There was some serious static on the line at this point, and we’re not sure exactly what point Blackburn was about to make, but we’re certain it was a good one.

Otherwise, she said the Democrats are screwing up by spending “a lot of time talking about has-been policy rather than looking forward.” Of course, if they ever do look forward, then it will be revealed that they are big spenders. “But then the question with the American public is going to be, ‘How do you pay for this?’ " That Blackburn, nothing gets past her.

“We are just having a great week here,” she gushes. We’re so glad.

When You Wish Upon a Pair of Khaki Pants

Sometimes I wonder if we’re too hard on the The Tennessean--too quick to put the paper and its hard-working staff down for failing to produce the daily newspaper we think Nashville deserves. But then I encounter a story like today’s front pager on safety and uniforms in public schools, which sets a new low for lazy, incompetent local journalism.

Readers this morning were greeted with above-the-fold large bold type announcing that “uniforms may have contributed to safer Metro schools.” But venture inside reporter Jaime Sarrio’s story and you find:

In the year since school uniforms were implemented, simple assaults are up 89 percent across the district and “skyrocketed” over 200 percent in high schools.

Simple and serious assaults are up in some high schools and down in others.

Searches in schools have increased in number by over 600 percent (yes, 600) compared to a few years ago.

The story mentions “a drop in the number of serious assaults” but gives no numbers to show whether the drop is meaningful or trivial. (Does the paper still have any actual editors?)

Suspensions (both in-school and out-of-school) increased dramatically. Early in the piece Sarrio asserts, “The number of suspensions…increased as students were punished for repeatedly not being in uniform.” Several paragraphs later: “District officials…could not say how many students were punished specifically for uniform violations.”

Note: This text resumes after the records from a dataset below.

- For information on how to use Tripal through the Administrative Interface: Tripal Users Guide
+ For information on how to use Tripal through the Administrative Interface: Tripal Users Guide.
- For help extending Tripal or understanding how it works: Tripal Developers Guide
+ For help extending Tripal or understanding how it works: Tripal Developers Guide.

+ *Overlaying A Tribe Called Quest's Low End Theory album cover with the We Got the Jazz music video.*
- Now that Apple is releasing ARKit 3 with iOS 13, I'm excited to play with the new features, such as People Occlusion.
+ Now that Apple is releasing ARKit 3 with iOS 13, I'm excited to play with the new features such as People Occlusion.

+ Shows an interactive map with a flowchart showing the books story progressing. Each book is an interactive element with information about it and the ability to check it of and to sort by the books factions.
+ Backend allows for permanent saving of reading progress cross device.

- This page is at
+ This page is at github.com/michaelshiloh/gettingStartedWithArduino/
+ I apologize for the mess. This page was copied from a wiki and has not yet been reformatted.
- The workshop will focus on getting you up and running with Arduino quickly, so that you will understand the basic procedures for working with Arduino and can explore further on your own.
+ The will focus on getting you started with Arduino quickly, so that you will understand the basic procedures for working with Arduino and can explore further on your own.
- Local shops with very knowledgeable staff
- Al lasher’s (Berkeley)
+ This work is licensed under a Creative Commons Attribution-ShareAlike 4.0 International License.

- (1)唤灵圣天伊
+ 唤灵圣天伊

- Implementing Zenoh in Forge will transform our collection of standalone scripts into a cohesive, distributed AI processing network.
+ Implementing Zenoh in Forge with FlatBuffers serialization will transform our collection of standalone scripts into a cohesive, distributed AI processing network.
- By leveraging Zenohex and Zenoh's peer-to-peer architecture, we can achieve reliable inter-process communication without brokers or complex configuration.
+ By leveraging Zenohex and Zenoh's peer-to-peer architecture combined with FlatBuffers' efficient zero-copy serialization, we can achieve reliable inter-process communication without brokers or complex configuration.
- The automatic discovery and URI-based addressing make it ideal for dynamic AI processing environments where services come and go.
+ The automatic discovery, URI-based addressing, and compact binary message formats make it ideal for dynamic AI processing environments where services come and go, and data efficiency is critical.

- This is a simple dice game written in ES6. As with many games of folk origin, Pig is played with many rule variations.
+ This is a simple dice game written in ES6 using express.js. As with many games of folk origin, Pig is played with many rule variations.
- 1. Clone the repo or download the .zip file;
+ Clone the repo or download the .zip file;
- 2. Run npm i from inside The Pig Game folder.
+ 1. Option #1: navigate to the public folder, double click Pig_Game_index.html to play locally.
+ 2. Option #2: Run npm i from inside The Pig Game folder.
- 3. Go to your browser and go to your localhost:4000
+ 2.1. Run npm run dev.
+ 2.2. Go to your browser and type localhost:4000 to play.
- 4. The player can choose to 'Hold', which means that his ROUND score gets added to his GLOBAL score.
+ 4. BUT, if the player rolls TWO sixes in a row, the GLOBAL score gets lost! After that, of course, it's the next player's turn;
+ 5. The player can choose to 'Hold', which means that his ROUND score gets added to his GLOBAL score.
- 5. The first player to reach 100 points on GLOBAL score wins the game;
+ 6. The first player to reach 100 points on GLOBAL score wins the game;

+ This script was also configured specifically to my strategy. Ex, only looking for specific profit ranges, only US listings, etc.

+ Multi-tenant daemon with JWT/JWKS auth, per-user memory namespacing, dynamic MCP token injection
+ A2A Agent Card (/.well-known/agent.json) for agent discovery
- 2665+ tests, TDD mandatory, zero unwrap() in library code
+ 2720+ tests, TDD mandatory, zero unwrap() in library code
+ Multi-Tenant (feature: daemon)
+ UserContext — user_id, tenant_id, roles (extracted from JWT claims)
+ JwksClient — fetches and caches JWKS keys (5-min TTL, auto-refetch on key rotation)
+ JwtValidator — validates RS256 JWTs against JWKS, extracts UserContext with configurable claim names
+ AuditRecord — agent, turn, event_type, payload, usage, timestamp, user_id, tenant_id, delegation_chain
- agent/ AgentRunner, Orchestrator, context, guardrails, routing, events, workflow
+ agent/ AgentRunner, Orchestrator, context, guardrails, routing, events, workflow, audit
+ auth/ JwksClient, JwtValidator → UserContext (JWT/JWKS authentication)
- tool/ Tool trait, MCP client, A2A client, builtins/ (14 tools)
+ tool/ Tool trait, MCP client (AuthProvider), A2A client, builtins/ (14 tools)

Inferring from this that school attire has a cause-effect relationship with school safety isn’t just appalling journalism; it’s malpractice in the use and interpretation of facts and data. Associate Superintendent Ralph Thompson is said in the story to be confident that the dress code is causally related to safety outcomes, demonstrating that those running the system are no more able than those running the city’s daily newspaper to reason competently with simple data and grasp the significance of research on this subject.

One person who does seem to get it is Connie Smith of the state Department of Education and overseer of the MNPS “restructuring” effort. When a parent emailed Smith last month to mention school uniforms research showing no positive effects on discipline or academic achievement and to observe that arguments to the contrary are delusional, Smith replied, “I certainly agree with you and so does the research.”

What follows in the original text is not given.